Blood was collected from 20 mice at each timepoint. Dropouts due to compassionate termination were replaced. Blood (50 μL per sample) was collected into K2 EDTA tube by jugular venipuncture. Intracardiac blood collection was conducted as a terminal procedure under deep isoflurane gas anesthesia. Blood was collected from animals at the following timepoints on day 1 (24 h before engraftment), day 6 (24 h before kidney resection), day 8 (24 h after kidney resection), and day 20 (day of mice termination). Therefore, each mouse generated up to four plasma samples. Blood was collected into collection tubes with anticoagulant (K2 EDTA). Tubes were centrifuged (2000 RCF, 10 min, room temperature) to obtain plasma. Plasma samples were stored in polypropylene tubes at −20°C until shipment.

Urine was collected from the same 20 mice split in ten metabolic cages. Dropouts due to compassionate termination were replaced. The animals were kept in metabolic cages for the collection of pooled urine of two mice per cage for 24 h at + 4°C. All urine was collected from animals at the following timepoints from day 1 to day 2 (24 h before OT engraftment), day 5 to 6 (24 h before kidney resection), day 7 to 8 (24 h after kidney resection), and day 19 to 20 (24 h before mice termination) in polypropylene tubes and stored at −20°C until shipment. Each group of two mice generated four urine samples. All surviving mice were terminated on day 20 as described above. At day of termination, the lung from all mice was collected and weighted. In addition, macroscopic lung metastases count (if possible) was performed in each mouse.

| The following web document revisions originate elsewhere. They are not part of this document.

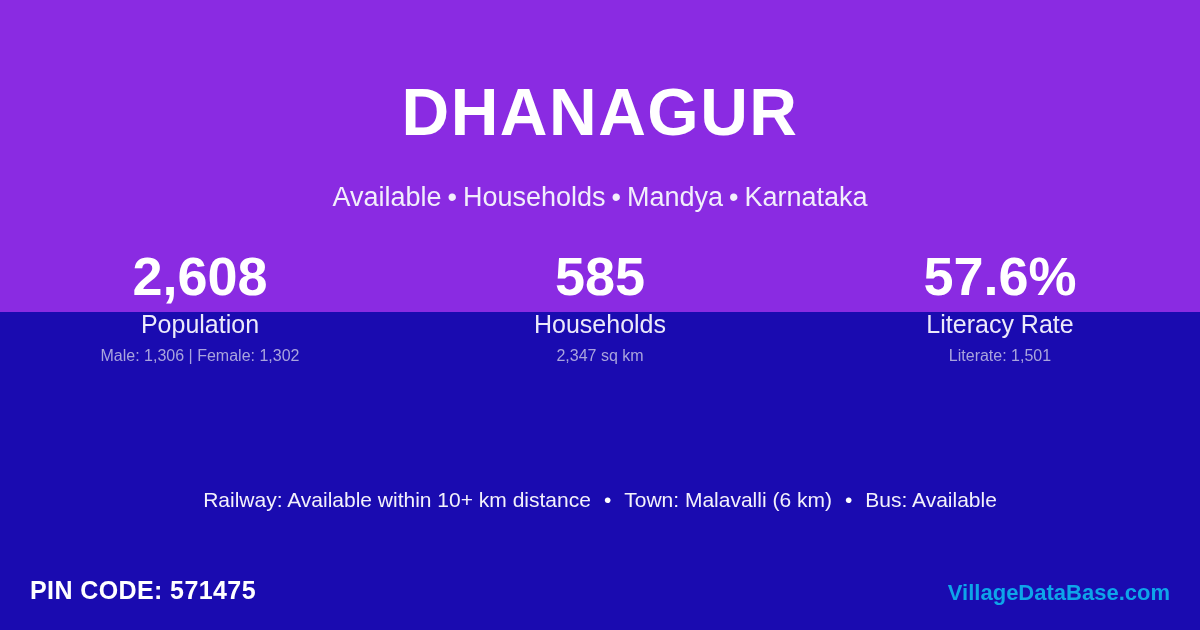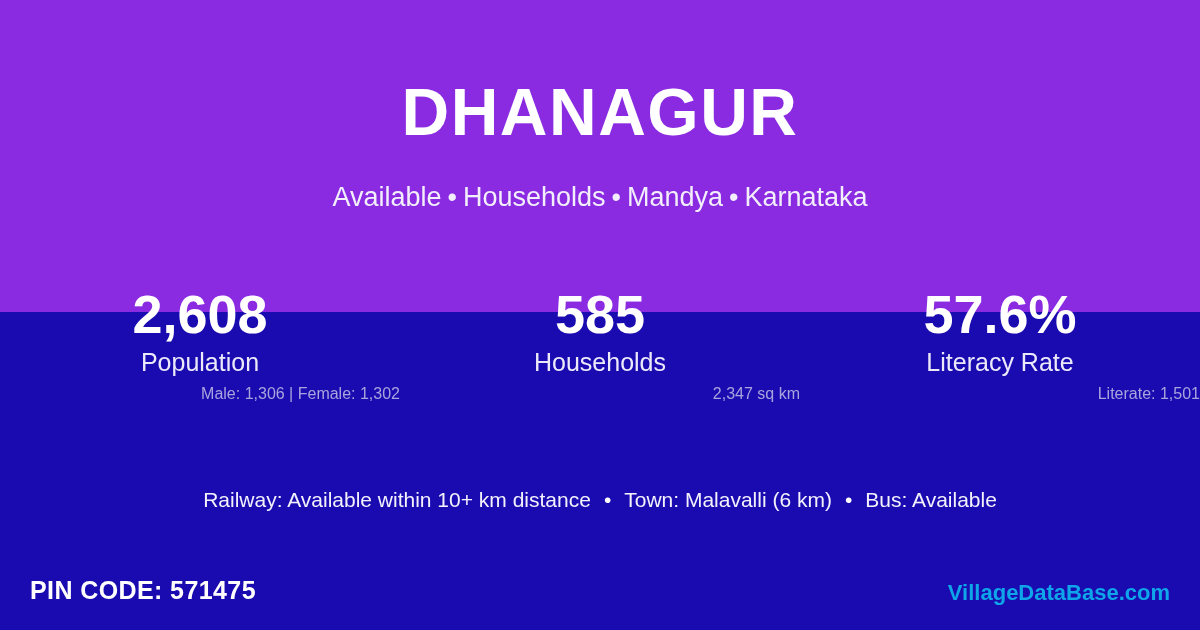--- a/index.html
+++ b/index.html
@@ -86,40 +86,38 @@
     text-align: center;
   }
 
   .stat-value {
     font-size: 54px;
     font-weight: bold;
     color: #ffffff;
     line-height: 60px;
     letter-spacing: 0px;
     white-space: nowrap;
-    margin-top: 38px;
   }
 
   .stat-label {
     margin-top: 4px;
     font-size: 25px;
     font-weight: normal;
     color: #eceafa;
     line-height: 28px;
     white-space: nowrap;
   }
 
   .stat-sub {
     margin-top: 8px;
     font-size: 16px;
     font-weight: normal;
     color: #a9a4dd;
     line-height: 19px;
     white-space: nowrap;
-    text-align: right;
   }
 
   
   .info-line {
     position: absolute;
     top: 487px;
     left: 0;
     width: 1200px;
     text-align: center;
     font-size: 21px;

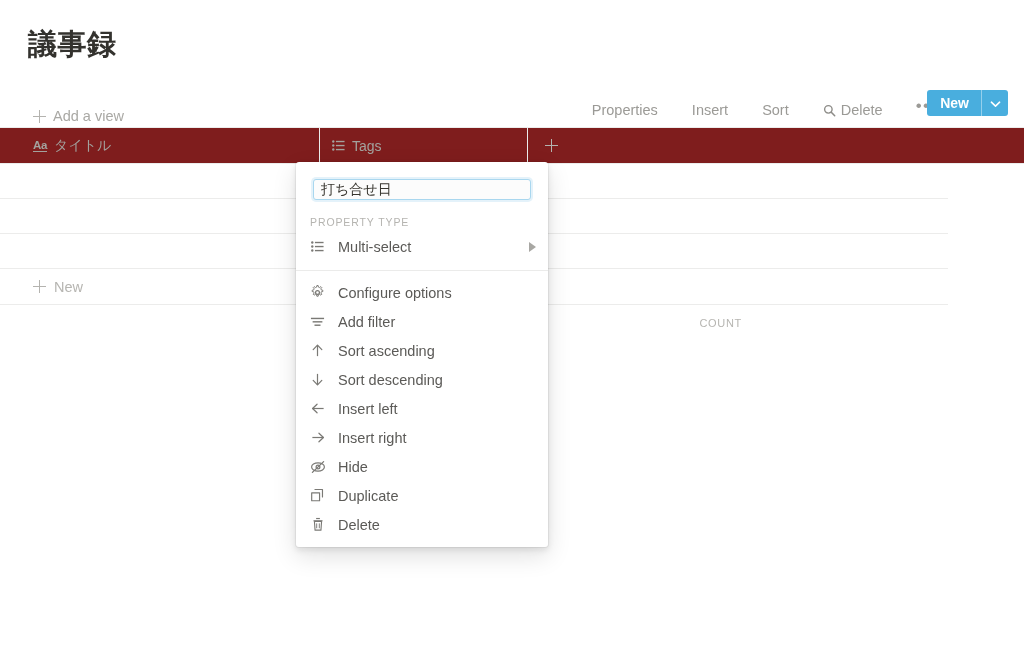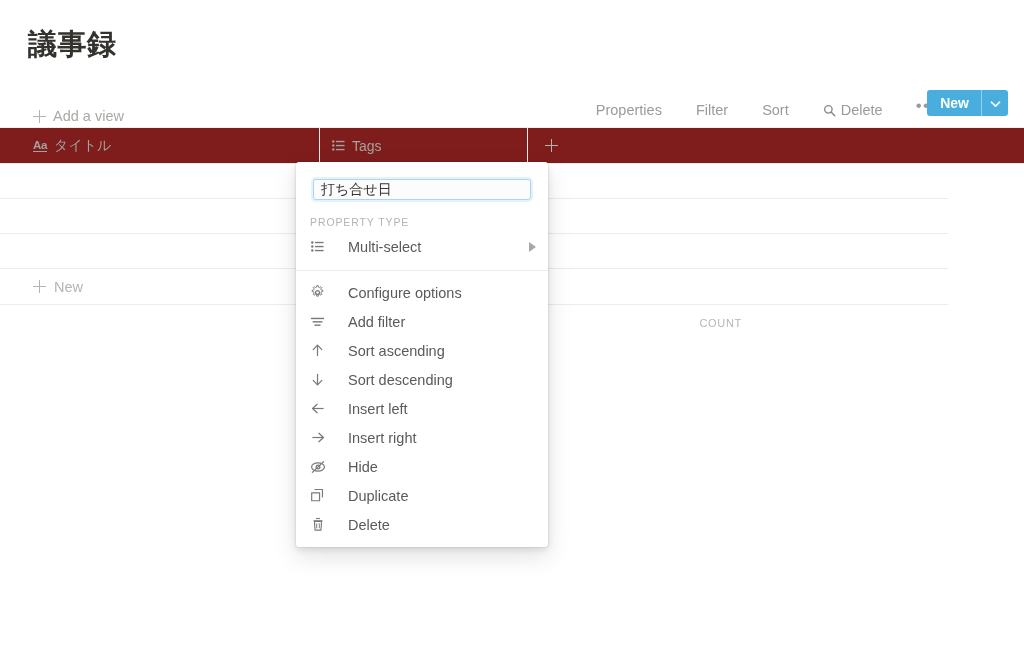--- a/index.html
+++ b/index.html
@@ -233,21 +233,21 @@
     font-size: 10.5px;
     letter-spacing: 0.9px;
     color: #b5b4b0;
     font-weight: normal;
   }
   .menu-item {
     display: flex;
     align-items: center;
     height: 29px;
     padding: 0 12px 0 13px;
-    gap: 22px;
+    gap: 12px;
     font-size: 14.5px;
     color: #5b5a57;
     cursor: pointer;
     position: relative;
   }
   .menu-item .mi-icon {
     width: 17px;
     display: flex;
     align-items: center;
     justify-content: center;
@@ -278,21 +278,21 @@
   <div id="add-a-view">
     <span class="plus-glyph"></span>
     <span>Add a view</span>
   </div>
 
   <div id="toolbar-right">
     <div class="tool-btn">
       <span>Properties</span>
     </div>
     <div class="tool-btn">
-      <span>Filter</span>
+      <span>Insert</span>
     </div>
     <div class="tool-btn">
       <span>Sort</span>
     </div>
     <div class="tool-btn">
       <span class="search-icon">
         <svg width="13" height="13" viewBox="0 0 16 16">
           <circle cx="6.6" cy="6.6" r="4.6" fill="none" stroke="#8d8c88" stroke-width="1.7"></circle>
           <line x1="10.2" y1="10.2" x2="14.4" y2="14.4" stroke="#8d8c88" stroke-width="1.9" stroke-linecap="round"></line>
         </svg>

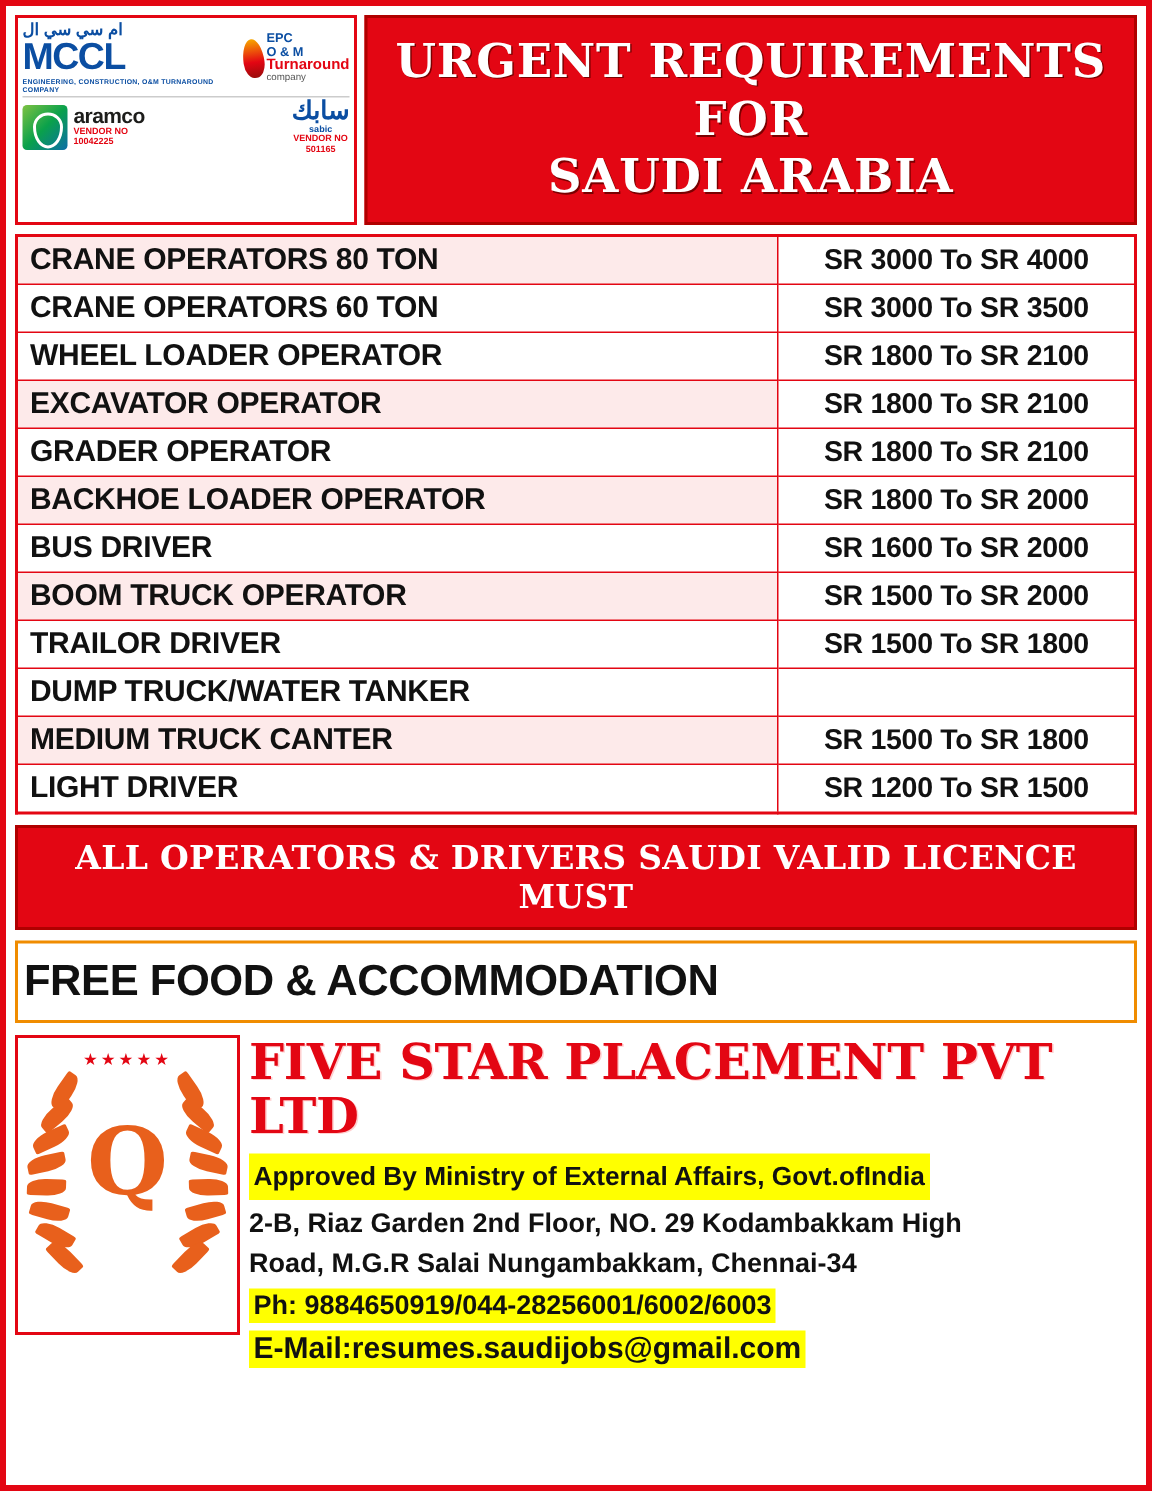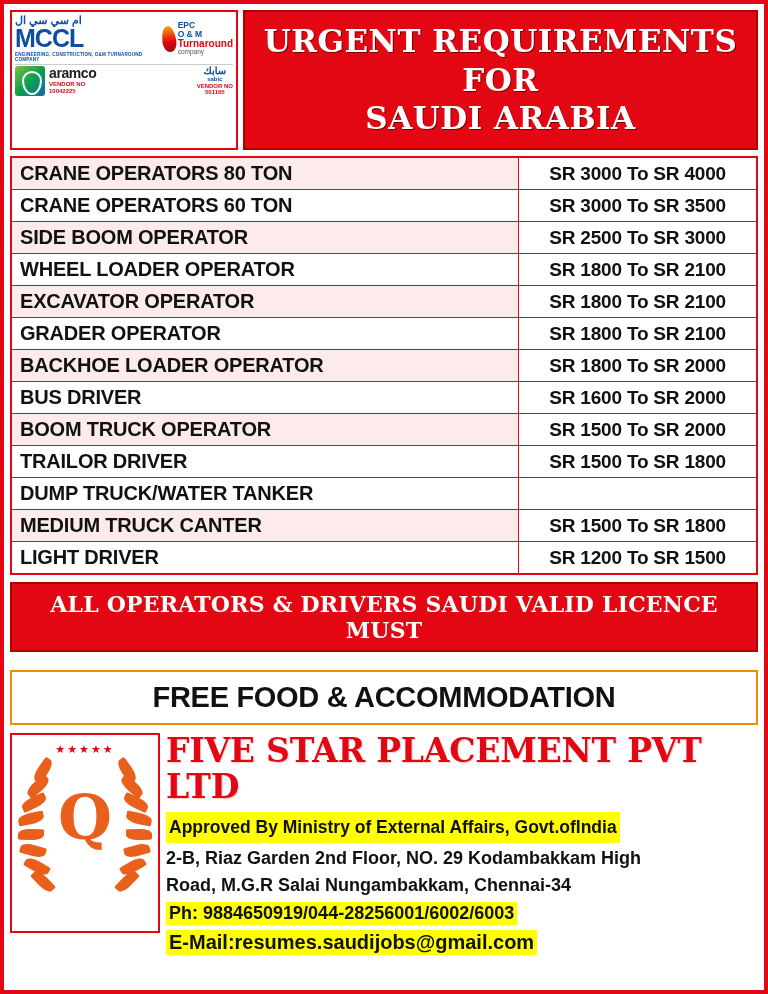--- a/index.html
+++ b/index.html
@@ -81,21 +81,21 @@
     content: "";
     position: absolute; left: 7px; top: 5px;
     width: 16px; height: 20px;
     border: 2px solid #ffffff;
     border-radius: 50% 50% 50% 50% / 40% 40% 60% 60%;
   }
   .aramco-text { line-height: 1.05; }
   .aramco-name { font-size: 14px; font-weight: bold; color: #1d1d1b; letter-spacing: -.4px; }
   .vendor { font-size: 6px; font-weight: bold; color: #e30613; line-height: 1.15; }
   .sabic { text-align: center; line-height: 1.1; }
-  .sabic-ar { font-size: 10px; font-weight: bold; color: #0b4ea2; }
+  .sabic-ar { font-size: 17px; font-weight: bold; color: #0b4ea2; }
   .sabic-en { font-size: 6px; color: #0b4ea2; font-weight: bold; }
 
   .title-box {
     flex: 1;
     margin-left: 5px;
     background: #e30613;
     border: 2px solid #b00000;
     color: #ffffff;
     display: flex;
     flex-direction: column;
@@ -143,25 +143,24 @@
     border: 2px solid #b00000;
     color: #ffffff;
     text-align: center;
     font-family: "DejaVu Serif", serif;
     font-weight: bold;
     font-size: 22px;
     padding: 7px 4px;
     letter-spacing: .2px;
   }
   .banner-white {
-    margin-top: 18px;
+    margin-top: 7px;
     background: #ffffff;
     border: 2px solid #f08c00;
     color: #111111;
-    text-align: center;
     font-weight: bold;
     font-size: 29px;
     padding: 9px 4px;
     letter-spacing: -.3px;
   }
 
   
   .footer {
     margin-top: 8px;
     display: flex;
@@ -294,24 +293,20 @@
 
   <table class="jobs">
     <tbody>
       <tr>
         <td class="post">CRANE OPERATORS 80 TON</td>
         <td class="sal">SR 3000 To SR 4000</td>
       </tr>
       <tr class="alt">
         <td class="post">CRANE OPERATORS 60 TON</td>
         <td class="sal">SR 3000 To SR 3500</td>
-      </tr>
-      <tr>
-        <td class="post">SIDE BOOM OPERATOR</td>
-        <td class="sal">SR 2500 To SR 3000</td>
       </tr>
       <tr class="alt">
         <td class="post">WHEEL LOADER OPERATOR</td>
         <td class="sal">SR 1800 To SR 2100</td>
       </tr>
       <tr>
         <td class="post">EXCAVATOR OPERATOR</td>
         <td class="sal">SR 1800 To SR 2100</td>
       </tr>
       <tr class="alt">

Plasma and urine GAGome features were subsequently measured from each timepoint (baseline: day 1 to 2; localized growth: day 5 to 6; post-operative resection: day 7 to 8; metastasis: day 19 to 20). Scaled and centered features were used for principal component analysis and labeled according to the timepoint of each sample. We also visualized the difference in GAGome features in individual mice across timepoints by plotting the values and fitting a loess regression curve to each one. For each individual standardized GAGome feature, in either urine or plasma, we estimated the population level change with time using a Bayesian mixed effects regression model. We set the sampling timepoint as a fixed effect and each mouse as a random effect. Missing or incomplete data at a given timepoint were omitted (specifically, only urine samples where both mice in a cage were alive at a given timepoint were used). Posterior samples were used to estimate the percentage difference in GAGome feature levels between individual timepoints and baseline. 95% credible intervals for the percentage differences were also calculated based on the posterior samples. Bayesian estimation was carried out using the brms (2.14.4) and tidybayes (2.3.1) packages in R (4.0.4).

Code Availability.

A synthetic dataset with standardized GAGome values and code for the development of free GAGome MCED scores by projection predictive variable selection is deposited at: https://github.com/SysBioChalmers/GAGome-MCED.

Supplementary Material

Appendix 01 (PDF)

Dataset S01 (XLSX)

Dataset S02 (XLSX)

Dataset S03 (XLSX)

Data, Materials, and Software Availability

The data used in this study are not publicly available because they use clinical records protected by patient confidentiality. Requests for access to de-identified data can be directed to the corresponding author. Data that can be shared can be released via a material transfer agreement.